Collaborative Filtering in Recommender System: An Overview

6 min readNov 4, 2023

A review on how collaborative filtering uses data from other users or items to make personalized recommendations

Why use recommender system?

A recommender system helps user to quickly find the most relevant options when searching for items in e-commerce sites such as Amazon or contents in entertainment providers such as YouTube or Netflix. Having a good recommender system in place can significantly affect the success of these platforms by improving customer satisfaction and engagement.
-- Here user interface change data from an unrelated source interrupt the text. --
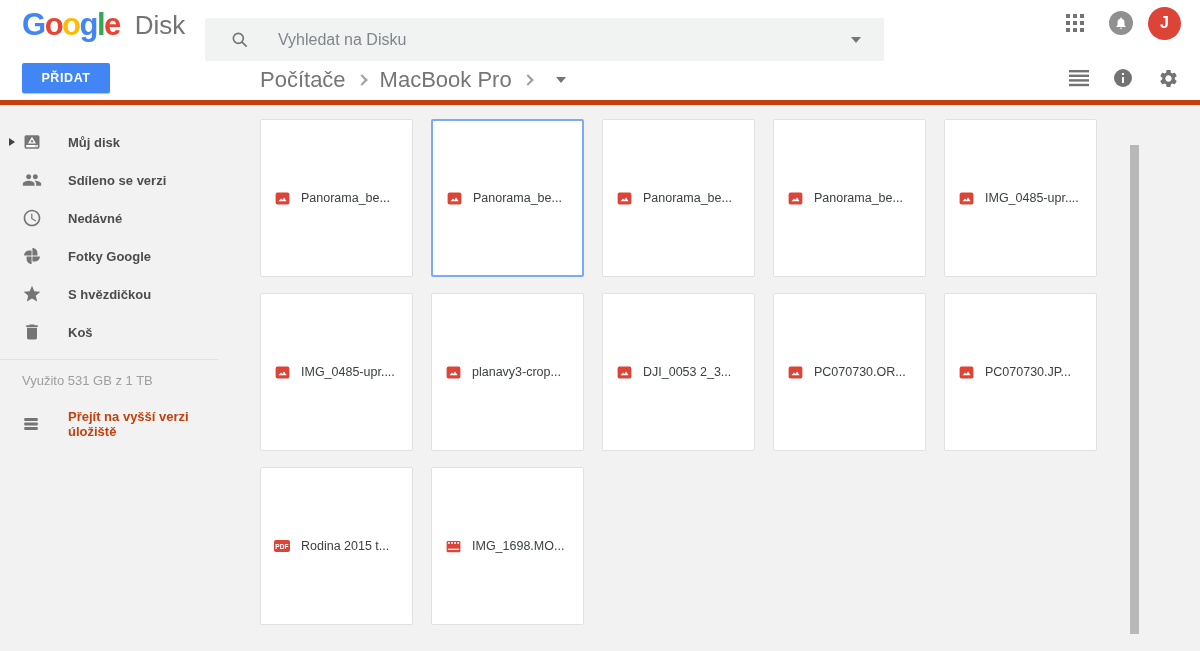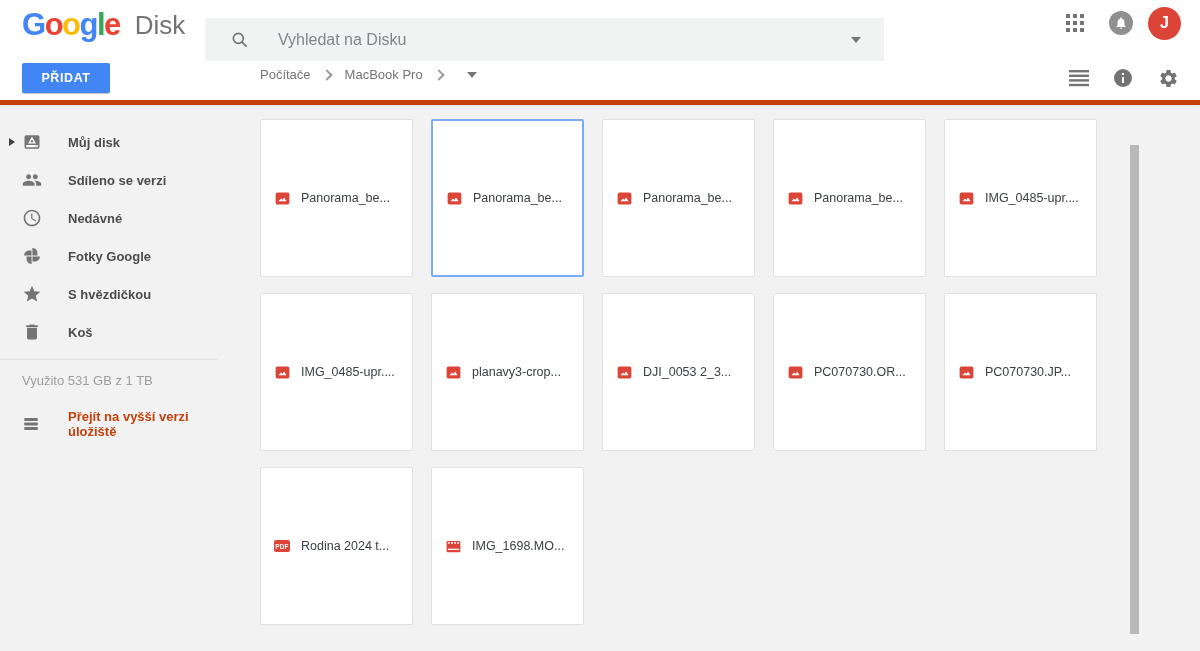--- a/index.html
+++ b/index.html
@@ -27,21 +27,21 @@
   .apps-icon { width:18px; height:18px; margin-right:25px; cursor:pointer; }
   .bell { width:24px; height:24px; border-radius:50%; background:#909090; margin-right:15px;
     display:flex; align-items:center; justify-content:center; cursor:pointer; }
   .avatar { width:33px; height:33px; border-radius:50%; background:#db4437; color:#fff;
     font-size:16px; font-weight:bold; display:flex; align-items:center; justify-content:center; cursor:pointer; }
 
   
   .add-btn { position:absolute; left:22px; top:63px; width:88px; height:30px; background:#4285f4;
     color:#fff; font-size:12.5px; font-weight:bold; letter-spacing:.6px; border:none; border-radius:2px;
     box-shadow:0 1px 1px rgba(0,0,0,.25); cursor:pointer; font-family:inherit; }
-  .breadcrumb { position:absolute; left:260px; top:67px; display:flex; align-items:center; font-size:13px; }
+  .breadcrumb { position:absolute; left:260px; top:67px; display:flex; align-items:center; font-size:22px; }
   .crumb { color:#757575; cursor:pointer; }
   .crumb-sep { display:inline-block; width:8px; height:8px; border:solid #9e9e9e; border-width:0 2px 2px 0;
     transform:rotate(-45deg); margin:0 14px 0 12px; }
   .crumb-current { color:#212121; font-weight:bold; cursor:pointer; }
   .crumb-caret { width:0; height:0; border-left:5px solid transparent; border-right:5px solid transparent;
     border-top:6px solid #757575; margin-left:10px; cursor:pointer; }
 
   .view-actions { position:absolute; right:21px; top:63px; height:30px; display:flex; align-items:center; }
   .listview-icon { width:20px; height:18px; margin-right:25px; cursor:pointer; }
   .info-icon { width:18px; height:18px; border-radius:50%; background:#737373; position:relative;
@@ -408,21 +408,21 @@
   </div>
 
   <div class="card">
     <div class="thumb thumb-pdf">
         <span class="pdf-big">PDF</span>
       </div>
     <div class="card-footer">
       <span class="file-icon">
           <span class="mini-pdf">PDF</span>
         </span>
-      <span class="file-name">Rodina 2024 t...</span>
+      <span class="file-name">Rodina 2015 t...</span>
     </div>
   </div>
 
   <div class="card">
     <div class="thumb thumb-snow-video">
         <div class="film"></div>
         <div class="play-btn"></div>
       </div>
     <div class="card-footer">
       <span class="file-icon">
Imagine trying to decide which movie to watch without being shown a list of recommended movies or shows, it would be a much less pleasant experience. Some users might even just opt to not watch anything at all due to the lack of idea. The fact is, sometimes the users don’t even know what exactly are they looking for until it pops up as a recommended items. On top of that, great product recommendations can further encourage impulse buying, which in turns will increase sales and revenue.

Collaborative Filtering

Recommender system can be either personalized or non-personalized. Non-personalized system can be simpler but personalized system tends to work better as it caters to the needs of each individual user. Collaborative filtering is a common method of personalized recommender system which filters information such as interactions data from other similar users. Since it works by predicting user ratings, it is considered as performing regression task. There are two general types of collaborative filtering:

User to user
Item to item

User to user collaborative filtering basically operates under the assumption that users who gave similar ratings to a certain item are likely to have the same preference for other items as well. Therefore this method mainly relies on finding similarity between users. However, in some cases, user preference might be to abstract to be broken down. This is where item to item collaborative filtering comes in handy. Here, similarity between items is used instead of similarity between users. In this article, we’ll be focusing on user to user collaborative filtering.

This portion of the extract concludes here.